▶ _Work task_: Across the data below, in how many lines does the word "html" appear? Give only the number.

▶ _Data records_:
########

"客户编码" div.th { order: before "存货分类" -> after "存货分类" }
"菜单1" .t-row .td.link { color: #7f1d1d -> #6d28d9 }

########

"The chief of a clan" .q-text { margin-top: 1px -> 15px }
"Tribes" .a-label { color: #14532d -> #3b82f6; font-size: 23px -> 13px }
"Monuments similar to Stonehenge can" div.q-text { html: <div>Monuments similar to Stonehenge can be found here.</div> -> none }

########

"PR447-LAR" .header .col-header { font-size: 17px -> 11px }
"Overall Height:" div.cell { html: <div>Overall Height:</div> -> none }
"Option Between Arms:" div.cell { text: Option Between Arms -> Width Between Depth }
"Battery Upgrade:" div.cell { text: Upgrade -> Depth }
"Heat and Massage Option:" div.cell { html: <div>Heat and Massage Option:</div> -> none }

########

▶ _Task solution_: 3